Cependant, la situation change, et de tout nouveaux modes de consommation apparaissent. En effet, on observe par exemple une prise de conscience générale de l’impact sur l’environnement des déplacements motorisés excessifs. Parallèlement, le prix des carburants en permanente augmentation fait peu à peu perdre l’avantage comparatif des hypermarchés éloignés.

Ces premières constatations plaident fortement pour le développement des commerces sur notre commune.
De plus, il semblerait qu’une majorité de Carignanais  pensent qu’un café, une piscine, un fleuriste, des services bancaires (DAB), des restaurants, un magasin de vêtements et de chaussures, seraient les bienvenus.
Pour les commerçants aussi, le manque d’émulation sur une zone commerciale est toujours pénalisant. Il s’agit à cet égard de bien cibler les manques, en concertation, de façon à créer la bonne dynamique. De nombreuses études sociologiques montrent que lorsque l’offre n’est pas suffisante, les consommateurs sont moins attirés.

Par ailleurs, il faut savoir que le commerce est directement et indirectement un secteur d’emploi sur une commune,  car c’est un des paramètres qui déterminent le choix d’implantation de nouvelles entreprises et services. Lorsque ce secteur d’activité économique de proximité  est vivant, cela participe d’un « cercle vertueux ».  En revanche, sa faiblesse engendre une perte d’identité et peut dissoudre la vie sociale de la commune qui devient alors une « cité dortoir » parmi d’autres.

Il reste donc à savoir comment réorganiser  le bourg en offre de commerces et services alors que nous sommes aujourd’hui largement en deçà de ce que l’on est en droit d’attendre pour une commune périurbaine de ce niveau.

Quelques axes, je le pense, pourraient fortement favoriser un nouvel essor.

  • Remédier au manque d’animation du bourg qui engendre un déficit d’attractivité pour les commerces, et typiquement recentrer les évènements autour de la zone à dynamiser,
  • Un souci constant de l’accueil est bien évidemment souhaitable et l’attractivité paysagère importante,
  • La signalisation privée et publique doit être moderne, adaptée, car les petits commerces sont un élément central de l’image du village,
  • Une association de commerçants globale et active pourrait organiser l’offre et les projets collectifs.

La municipalité quant à elle, a à mon sens un rôle de première importance à jouer dans ce dossier.

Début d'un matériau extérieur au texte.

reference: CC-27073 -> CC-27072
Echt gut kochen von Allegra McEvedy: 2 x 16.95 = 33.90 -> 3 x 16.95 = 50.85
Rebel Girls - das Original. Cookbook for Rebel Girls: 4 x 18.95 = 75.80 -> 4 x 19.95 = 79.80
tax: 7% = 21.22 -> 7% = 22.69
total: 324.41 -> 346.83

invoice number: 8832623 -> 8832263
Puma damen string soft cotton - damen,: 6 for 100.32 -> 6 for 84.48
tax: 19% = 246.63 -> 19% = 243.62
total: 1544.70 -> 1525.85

L’aménagement urbain peut être légèrement revu de façon à améliorer et favoriser l’implantation et l’attractivité de nos commerces.  La maitrise foncière est un outil incontournable permettant d’orienter notre politique publique en la matière.
La commune peut aussi user d’un pouvoir de persuasion auprès des différents protagonistes lors de transactions ou autres contrats. Des aides financières à l’installation peuvent facilement être mises en place. La commune peut également intervenir au niveau de la Communauté de communes pour fixer des CFE (ancienne taxe professionnelle) réduites pour les nouveaux arrivants. Il existe en outre plusieurs fonds d’état qui ont pour but d’aider et même financer les actions et travaux décidés par les communes en vue de conserver et fortifier le tissu des entreprises commerciales, artisanales et de services.

D’autre part le dialogue entre les élus et les commerçants de Carignan est à privilégier. Le lien social et le rôle essentiel de l’écoute permettent une meilleure approche de la situation et une mise en perspective indispensable à la compréhension des problématiques de chacun.
Je privilégierai toujours pour ma part ce type de contact.

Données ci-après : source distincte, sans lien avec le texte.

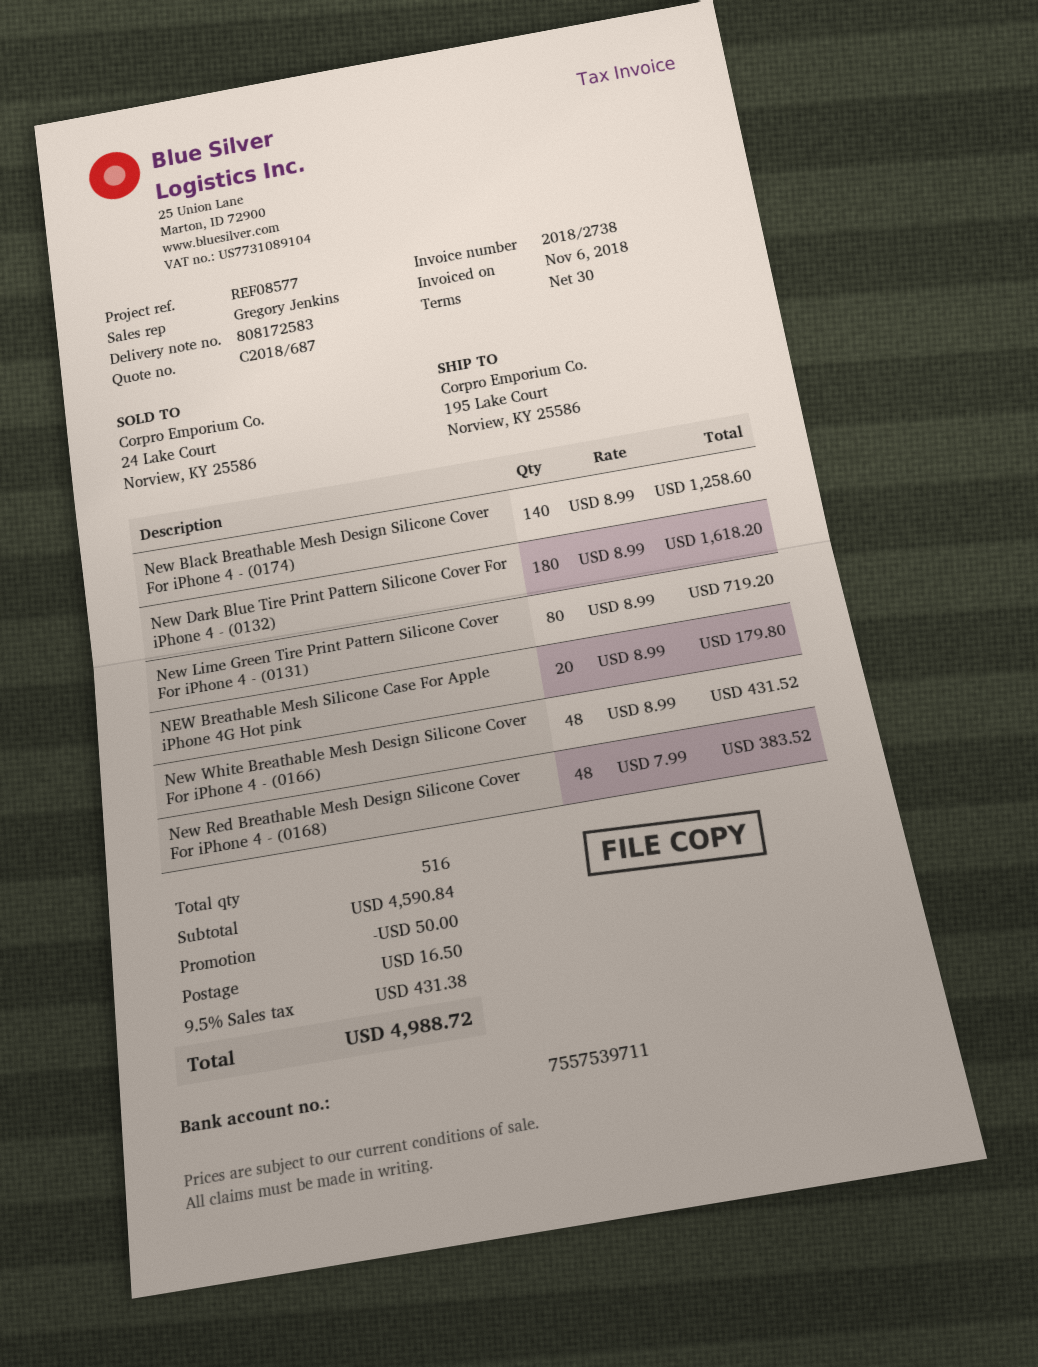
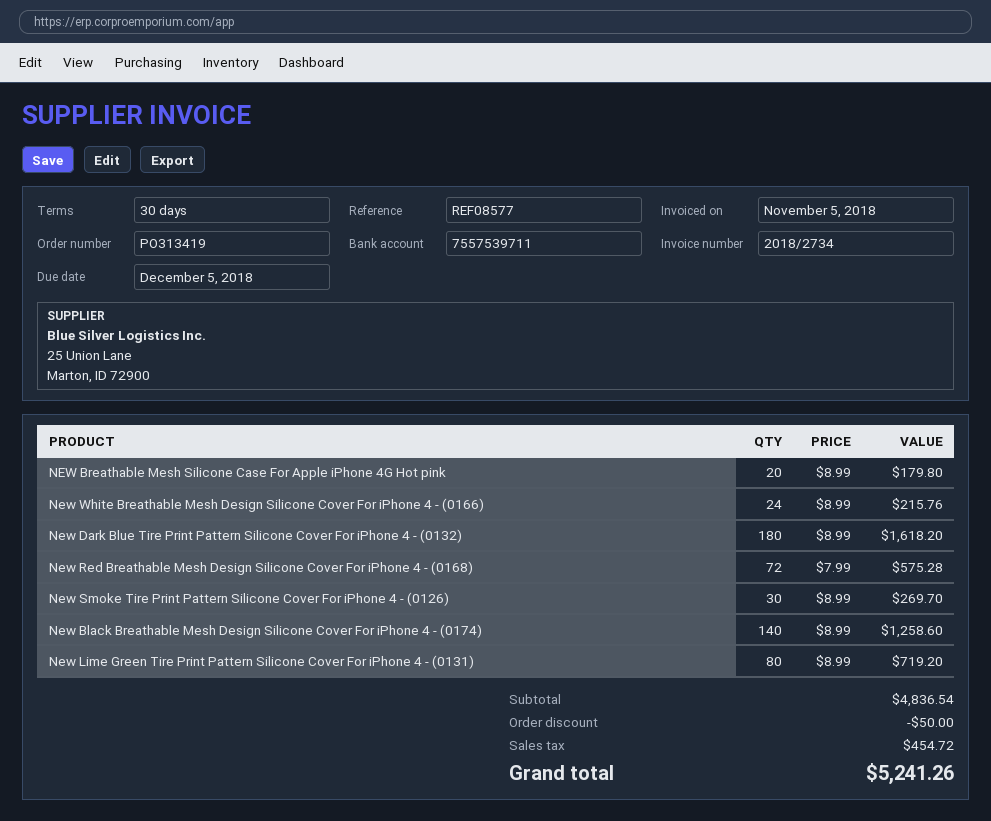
invoice number: 2018/2738 -> 2018/2734
invoice date: 2018-11-06 -> 2018-11-05
New White Breathable Mesh Design Silicone Cover For iPhone 4 - (0166): 48 x 8.99 = 431.52 -> 24 x 8.99 = 215.76
New Red Breathable Mesh Design Silicone Cover For iPhone 4 - (0168): 48 x 7.99 = 383.52 -> 72 x 7.99 = 575.28
New Smoke Tire Print Pattern Silicone Cover For iPhone 4 - (0126): none -> 30 x 8.99 = 269.70
subtotal: 4590.84 -> 4836.54
shipping: 16.50 -> none
tax: 431.38 -> 454.72
total: 4988.72 -> 5241.26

Comme on peut le constater, les domaines d’intervention de la Mairie ne manquent pas lorsque les priorités sont fixées et je crois que le commerce de proximité à Carignan doit en effet être considéré comme un service public à part entière.

Pour finir, la vie sociale et le dynamisme local de Carignan dépendent des comportements des commerçants, des élus et des consommateurs. L’effort sera donc à répartir entre tous et une vision d’avenir est nécessaire pour cela. Je souligne qu’à mon sens, une municipalité responsable et compétente doit être à même, toujours en concertation, d’insuffler ce mouvement par une volonté première.